Three players had gone 5-for-5, the last being Kentucky's Jamal Mashburn v. Wake Forest in 1993.
"During warm-ups, I felt it right away," said Stauskas. "I felt it was going to be one of those days. I told Trey, 'If I'm open in the corner, I'm going to knock it down and he found me today."
"Florida is a great team, but we played our game today. When we play our game, we're a real tough team to stop."
Michigan broke open the game with a 13-0 run, ultimately scoring 47 first-half points against a Florida defense that entered the game allowing 53.7 points per game.
The Wolverines reached 54 points just 4:42 into the second half.
In large part to this was National Player of the Year Trey Burke, who was named Most Outstanding Player of the South Region after averaging 19 points, 5 rebounds and 8.5 assists in the last two wins.
"It means a lot," Burke said following. "We know that we're all capable of stepping up. At the beginning of the year, everybody was seeing how good everybody is and how everybody can contribute on the offensive end. During the middle of the year, we weren't as defensive as a team, but we continued to learn and grow and it made a difference in this tournament."
"We felt like we came out against Kansas pretty sluggish. And we felt today the key was to come out and throw the first punch… Nik played one of his best games all season. We noticed that he was hot early on in the first half. We tried to continue to find ways to find him when he was open."
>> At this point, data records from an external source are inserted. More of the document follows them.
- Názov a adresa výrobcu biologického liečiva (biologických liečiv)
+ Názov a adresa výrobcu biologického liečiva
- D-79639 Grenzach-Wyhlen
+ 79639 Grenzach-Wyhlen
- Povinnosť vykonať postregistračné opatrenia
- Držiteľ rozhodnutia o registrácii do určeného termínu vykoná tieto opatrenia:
Another big target (literally and figuratively) was the 6-foot-10, 250-pound freshman Mitch McGary, whose three immediate buckets fueled the game-opening momentum. McGary just missed a double-double Sunday, scoring 11 points and grabbing nine rebounds, while swiping a career-best five steals.
In the two regional wins, McGary averaged 18 points and 12.5 rebounds.
"We knew what Mitch was capable of doing, just by watching him all year in practice," noted Burke. "Mitch has learned a lot. And he's the type of guy that brings a lot of energy to our team. But not only the energy part, he runs the floor well. He has a certain feel for the game and a touch around the rim that a lot of big men don't have… Our job is just to hit him when he's open. He does a good job of getting second opportunities on the offensive end. He is just everywhere, offense and defense. It makes teams focus on him a lot and that pretty much opens it up for everybody else."
Michigan reaches the Final Four for the first time since the "Fab Five" in 1993.
Junior guard Tim Hardaway, Jr. wasn't even born yet.
"It means the world, to be making it back," he said. "Twenty years has passed and we haven't been on the stage yet. We just want to make sure we do a great job of coming out and playing very, very hard, every possession, every minute you're out there. It's a young team, but everybody buys on the Coach Beilein system."
"This team has faced a lot of adversity this year, and a lot of people doubted us to get to this point," Burke added. "A lot of people said we were too young, we weren't tough enough. I defintely think that's why we played with a chip on our shoulder over the last couple of weeks."
"It feels great to be going to Atlanta with a team like this. Like I said, we fought back through adversity and we're here now. We still have unfinished business, though. We have to continue to take each game by each game."
Head Coach John Beilein and the Wolverines square off with Jim Boeheim and the East Region's fourth-seeded Syracuse Saturday at the Georgia Dome. Tip-off TBA.